Assigned task:
Copy the listing below letter for letter, passing over each picture.
Start of Block
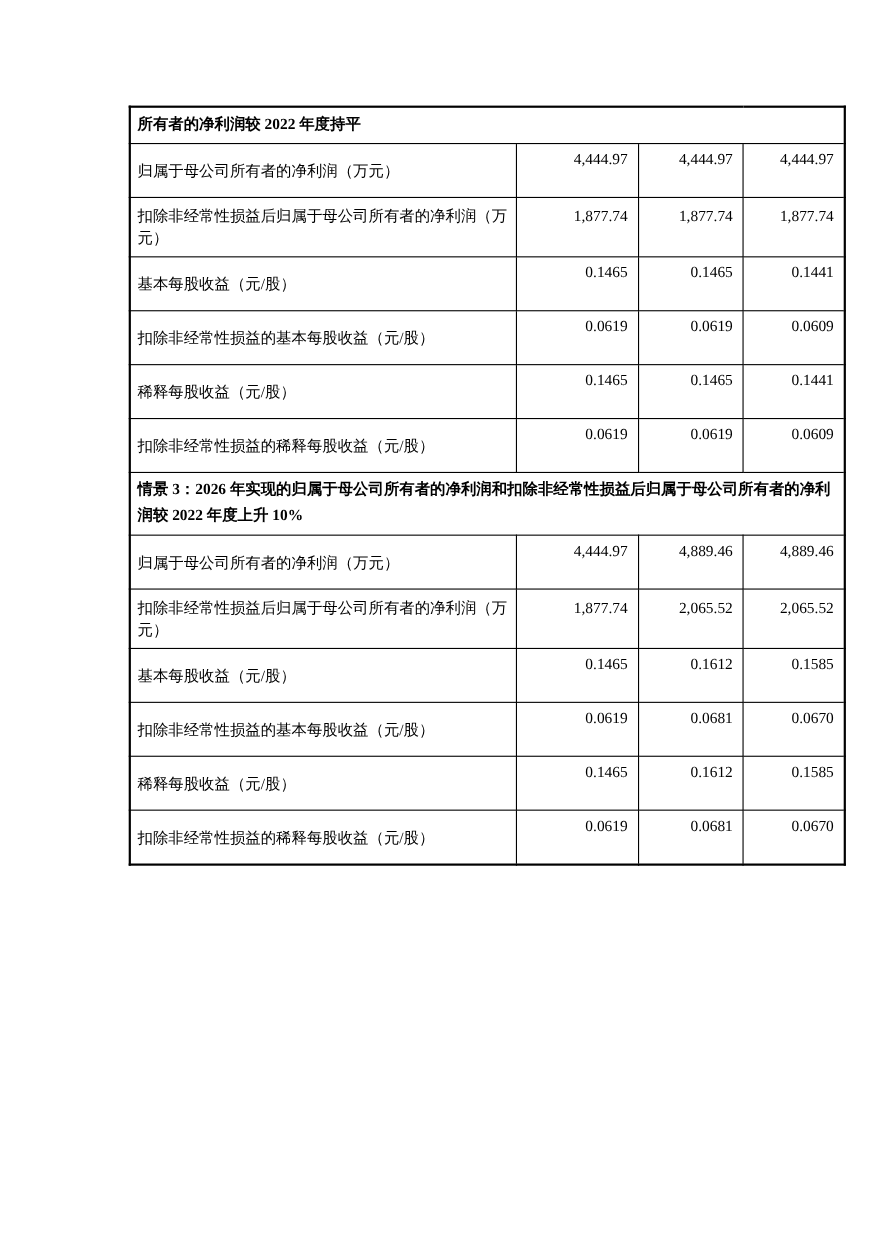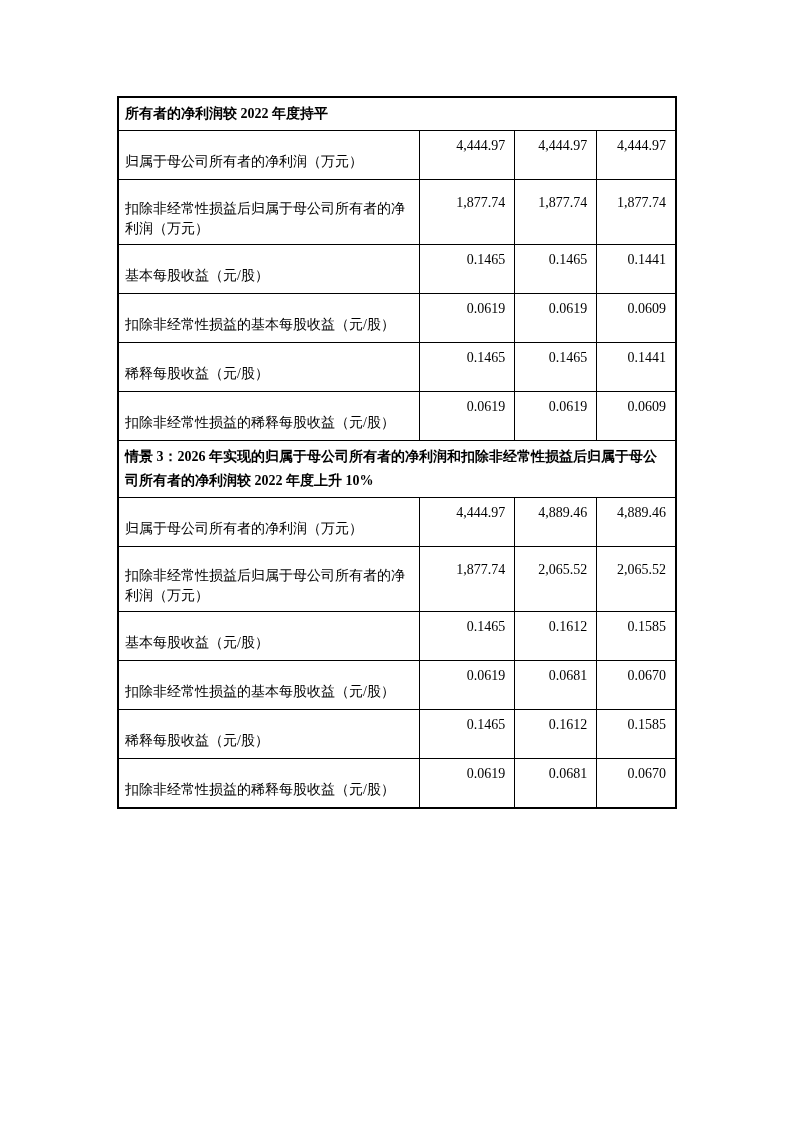--- a/index.html
+++ b/index.html
@@ -25,7 +25,7 @@
 
   
   table.fin-table {
-    width: 560px;
+    width: 652px;
     border-collapse: collapse;
     border: 2px solid #000000;
     table-layout: fixed;

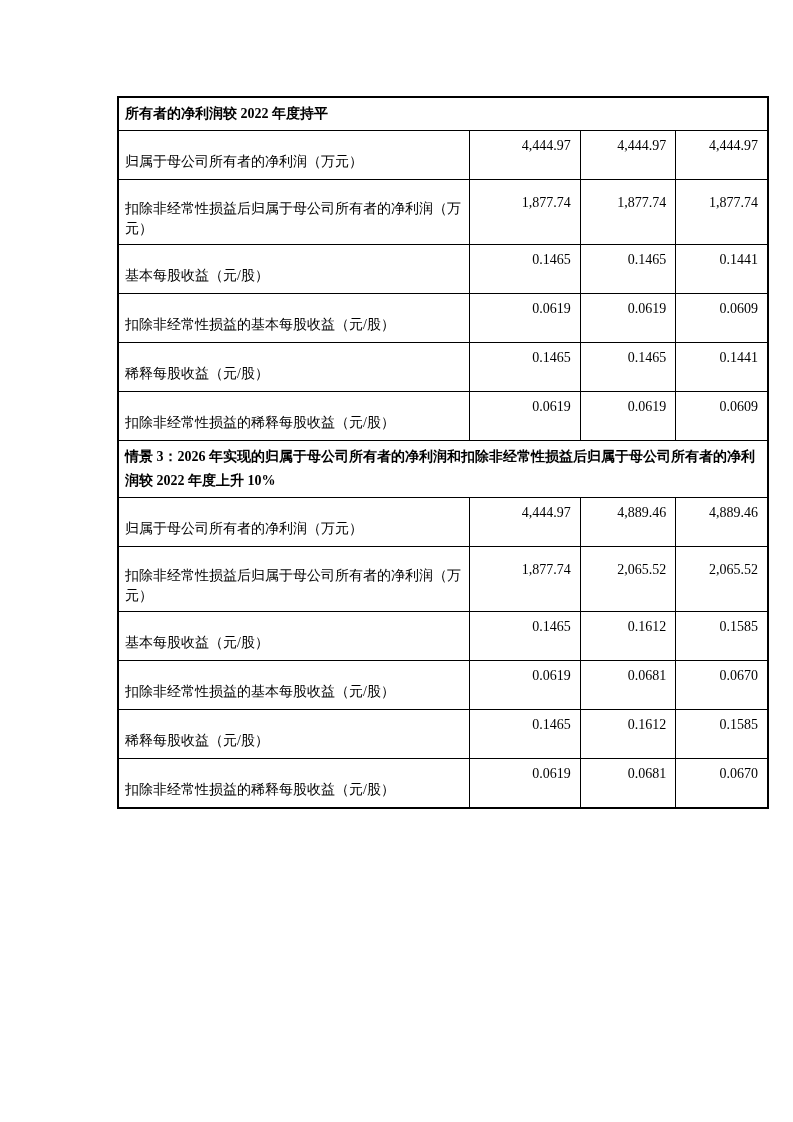--- a/index.html
+++ b/index.html
@@ -48,7 +48,7 @@
   }
   td.label-cell {
     text-align: left;
-    padding: 19px 3px 5px 6px;
+    padding: 8px 3px 5px 6px;
     line-height: 20px;
   }
   td.value-cell {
End of Block
Finished exercise:
--- a/index.html
+++ b/index.html
@@ -25,7 +25,7 @@
 
   
   table.fin-table {
-    width: 560px;
+    width: 652px;
     border-collapse: collapse;
     border: 2px solid #000000;
     table-layout: fixed;

--- a/index.html
+++ b/index.html
@@ -48,7 +48,7 @@
   }
   td.label-cell {
     text-align: left;
-    padding: 19px 3px 5px 6px;
+    padding: 8px 3px 5px 6px;
     line-height: 20px;
   }
   td.value-cell {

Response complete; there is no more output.